WHAT IS NEEDED :: Without any images, write the data out exactly as it appears.

Start of EXCERPTED RECORDS

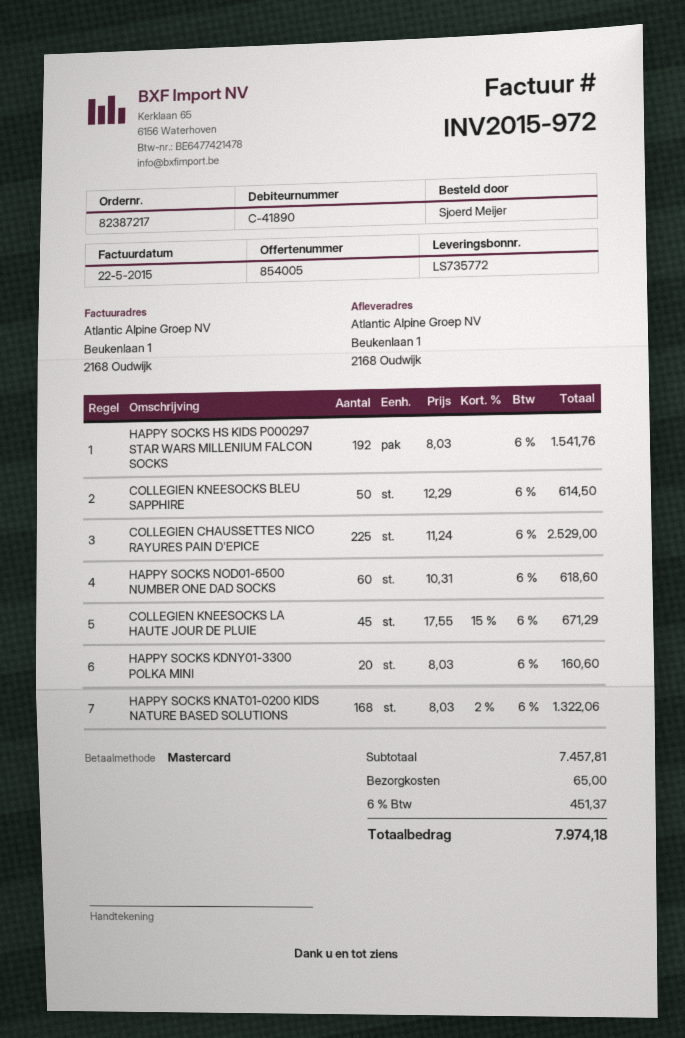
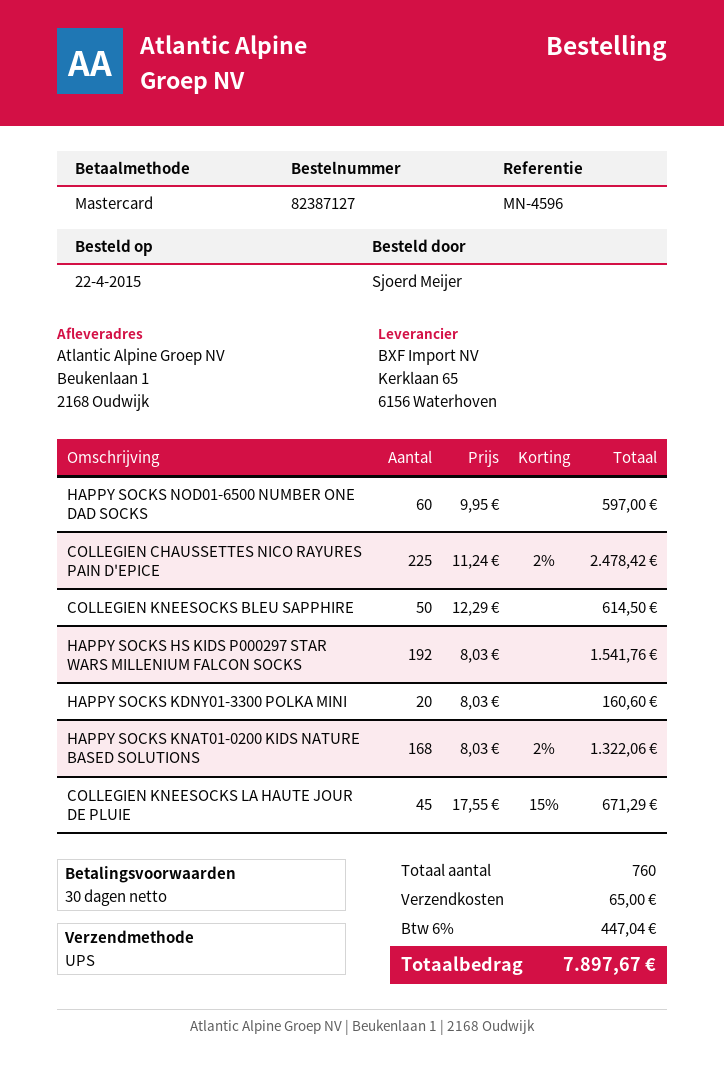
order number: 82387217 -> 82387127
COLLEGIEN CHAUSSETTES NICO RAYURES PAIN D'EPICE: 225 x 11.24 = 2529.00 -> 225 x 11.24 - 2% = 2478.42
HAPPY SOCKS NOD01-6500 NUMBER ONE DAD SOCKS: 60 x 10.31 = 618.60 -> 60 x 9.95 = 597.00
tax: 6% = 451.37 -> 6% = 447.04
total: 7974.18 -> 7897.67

End of EXCERPTED RECORDS

ANSWER TO THIS EXERCISE ::
order number: 82387217 -> 82387127
COLLEGIEN CHAUSSETTES NICO RAYURES PAIN D'EPICE: 225 x 11.24 = 2529.00 -> 225 x 11.24 - 2% = 2478.42
HAPPY SOCKS NOD01-6500 NUMBER ONE DAD SOCKS: 60 x 10.31 = 618.60 -> 60 x 9.95 = 597.00
tax: 6% = 451.37 -> 6% = 447.04
total: 7974.18 -> 7897.67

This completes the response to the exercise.